■ MATERIAL SUPPLIED

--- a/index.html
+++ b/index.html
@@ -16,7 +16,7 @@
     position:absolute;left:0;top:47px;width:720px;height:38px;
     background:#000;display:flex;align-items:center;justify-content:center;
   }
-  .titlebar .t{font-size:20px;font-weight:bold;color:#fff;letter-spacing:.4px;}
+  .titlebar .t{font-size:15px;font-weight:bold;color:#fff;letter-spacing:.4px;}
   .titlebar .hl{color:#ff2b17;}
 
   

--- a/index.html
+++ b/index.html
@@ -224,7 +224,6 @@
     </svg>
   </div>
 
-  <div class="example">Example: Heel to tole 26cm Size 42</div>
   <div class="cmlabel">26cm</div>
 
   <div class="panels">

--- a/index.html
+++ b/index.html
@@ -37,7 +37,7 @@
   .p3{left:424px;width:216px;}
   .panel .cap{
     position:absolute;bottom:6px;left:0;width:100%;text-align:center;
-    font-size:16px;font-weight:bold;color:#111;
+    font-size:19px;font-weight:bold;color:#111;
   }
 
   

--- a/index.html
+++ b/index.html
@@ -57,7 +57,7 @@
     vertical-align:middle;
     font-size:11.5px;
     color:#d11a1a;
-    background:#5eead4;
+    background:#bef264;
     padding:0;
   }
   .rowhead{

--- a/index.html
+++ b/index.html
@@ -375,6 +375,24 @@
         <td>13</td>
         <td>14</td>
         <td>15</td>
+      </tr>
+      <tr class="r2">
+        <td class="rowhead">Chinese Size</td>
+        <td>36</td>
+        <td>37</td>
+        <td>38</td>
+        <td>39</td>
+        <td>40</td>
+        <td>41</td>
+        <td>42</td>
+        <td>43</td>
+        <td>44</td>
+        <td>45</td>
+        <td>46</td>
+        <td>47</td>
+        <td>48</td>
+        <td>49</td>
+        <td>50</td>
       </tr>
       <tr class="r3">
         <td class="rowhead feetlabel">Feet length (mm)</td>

...

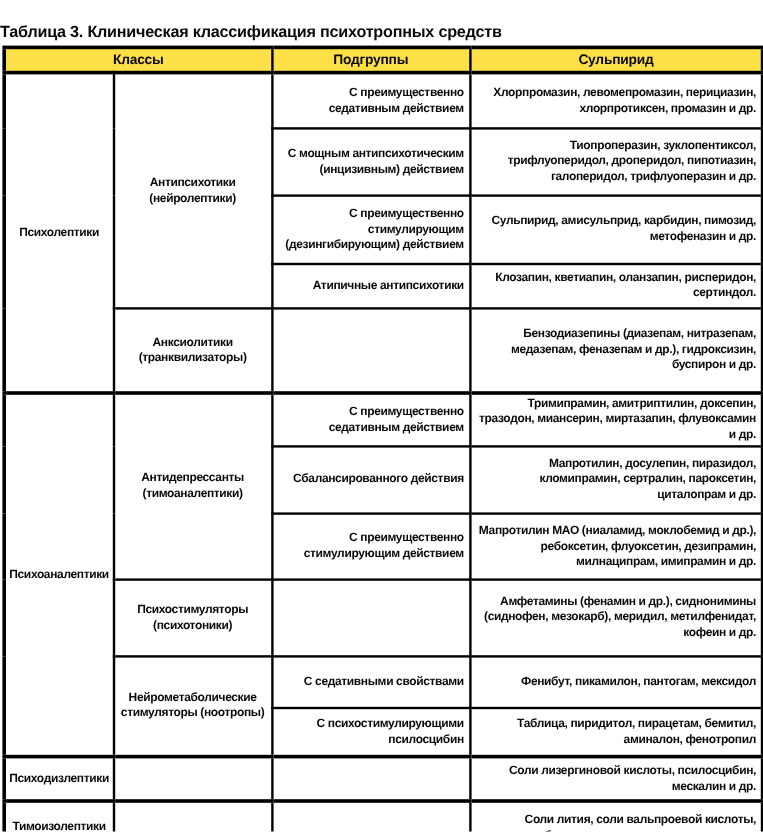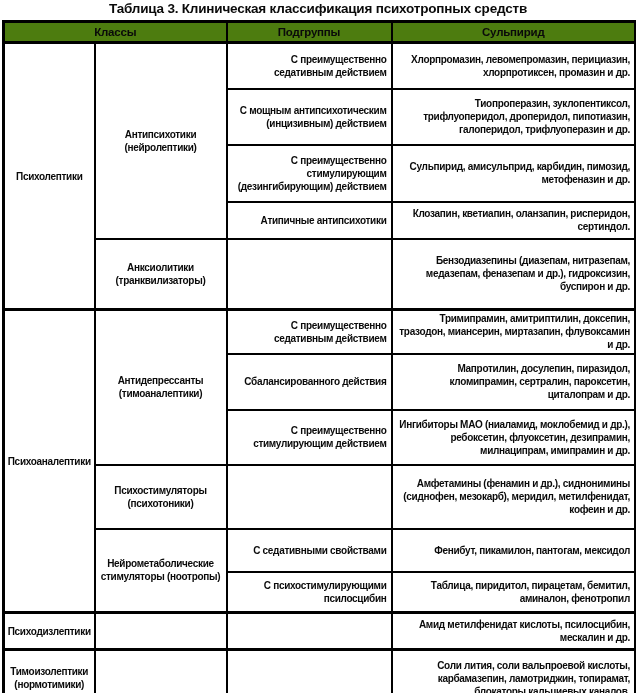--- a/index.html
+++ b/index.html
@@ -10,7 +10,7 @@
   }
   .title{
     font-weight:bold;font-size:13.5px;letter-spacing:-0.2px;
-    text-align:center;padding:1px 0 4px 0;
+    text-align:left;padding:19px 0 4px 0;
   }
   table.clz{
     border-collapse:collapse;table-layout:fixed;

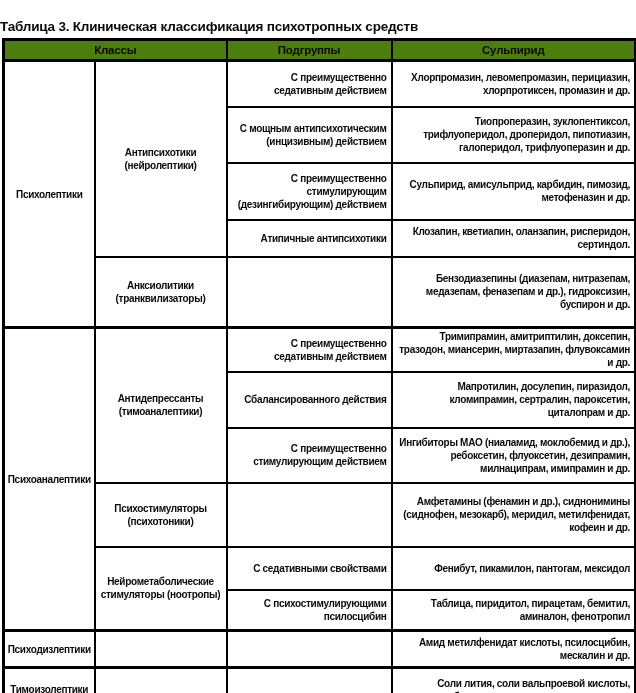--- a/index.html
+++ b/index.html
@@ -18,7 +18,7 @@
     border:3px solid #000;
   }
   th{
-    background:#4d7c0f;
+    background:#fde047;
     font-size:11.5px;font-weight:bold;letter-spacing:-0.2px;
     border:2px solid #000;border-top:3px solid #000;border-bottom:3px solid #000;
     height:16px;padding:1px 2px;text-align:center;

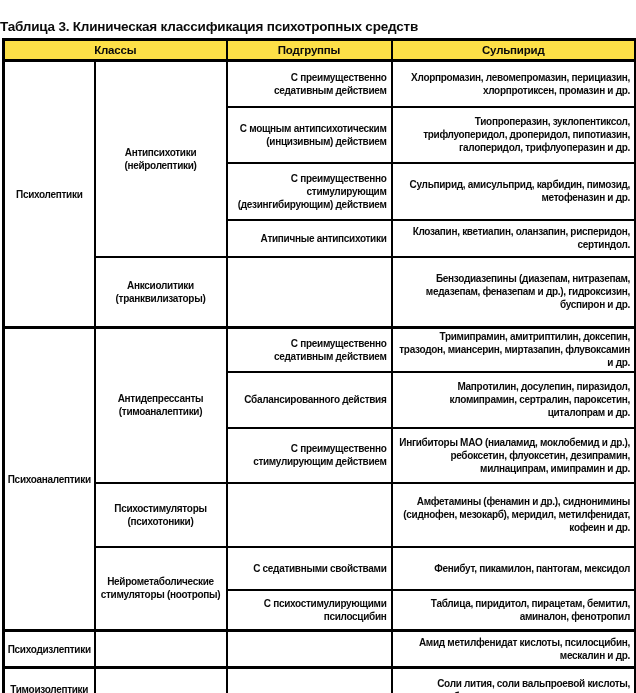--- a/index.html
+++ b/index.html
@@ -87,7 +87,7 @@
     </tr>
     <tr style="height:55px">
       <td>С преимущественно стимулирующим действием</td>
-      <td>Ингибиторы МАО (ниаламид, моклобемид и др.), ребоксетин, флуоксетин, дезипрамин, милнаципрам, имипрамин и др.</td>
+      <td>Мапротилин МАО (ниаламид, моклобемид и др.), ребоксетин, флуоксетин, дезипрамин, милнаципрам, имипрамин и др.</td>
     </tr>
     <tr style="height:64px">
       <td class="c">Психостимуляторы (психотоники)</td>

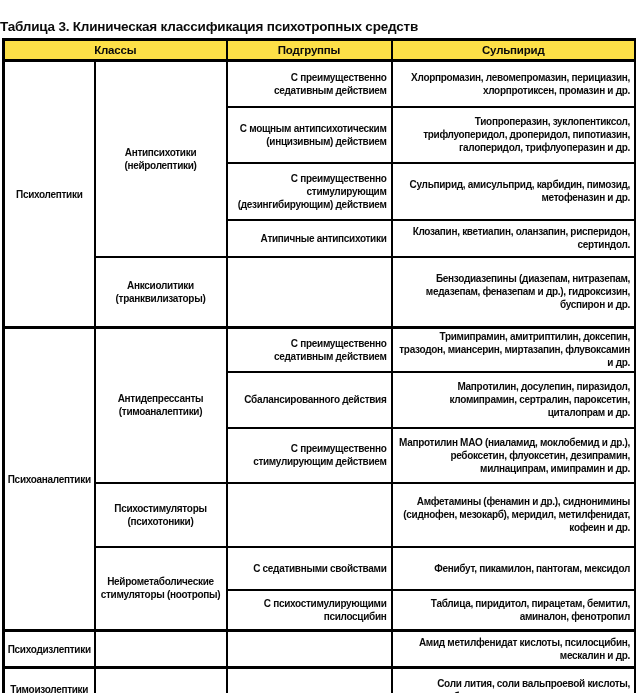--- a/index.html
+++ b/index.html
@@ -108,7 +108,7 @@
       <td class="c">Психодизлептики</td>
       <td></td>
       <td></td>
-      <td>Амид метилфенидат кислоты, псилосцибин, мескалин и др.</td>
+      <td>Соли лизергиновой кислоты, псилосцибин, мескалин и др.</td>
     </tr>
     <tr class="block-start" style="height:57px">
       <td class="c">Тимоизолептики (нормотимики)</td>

■ YOUR OBJECTIVE
Wherever the string "weight" appears in the data above, copy the line it sits in.

■ ANSWER SECTION
-  .titlebar .t{font-size:20px;font-weight:bold;color:#fff;letter-spacing:.4px;}
+  .titlebar .t{font-size:15px;font-weight:bold;color:#fff;letter-spacing:.4px;}
-    font-size:16px;font-weight:bold;color:#111;
+    font-size:19px;font-weight:bold;color:#111;
     font-weight:bold;font-size:13.5px;letter-spacing:-0.2px;
     font-size:11.5px;font-weight:bold;letter-spacing:-0.2px;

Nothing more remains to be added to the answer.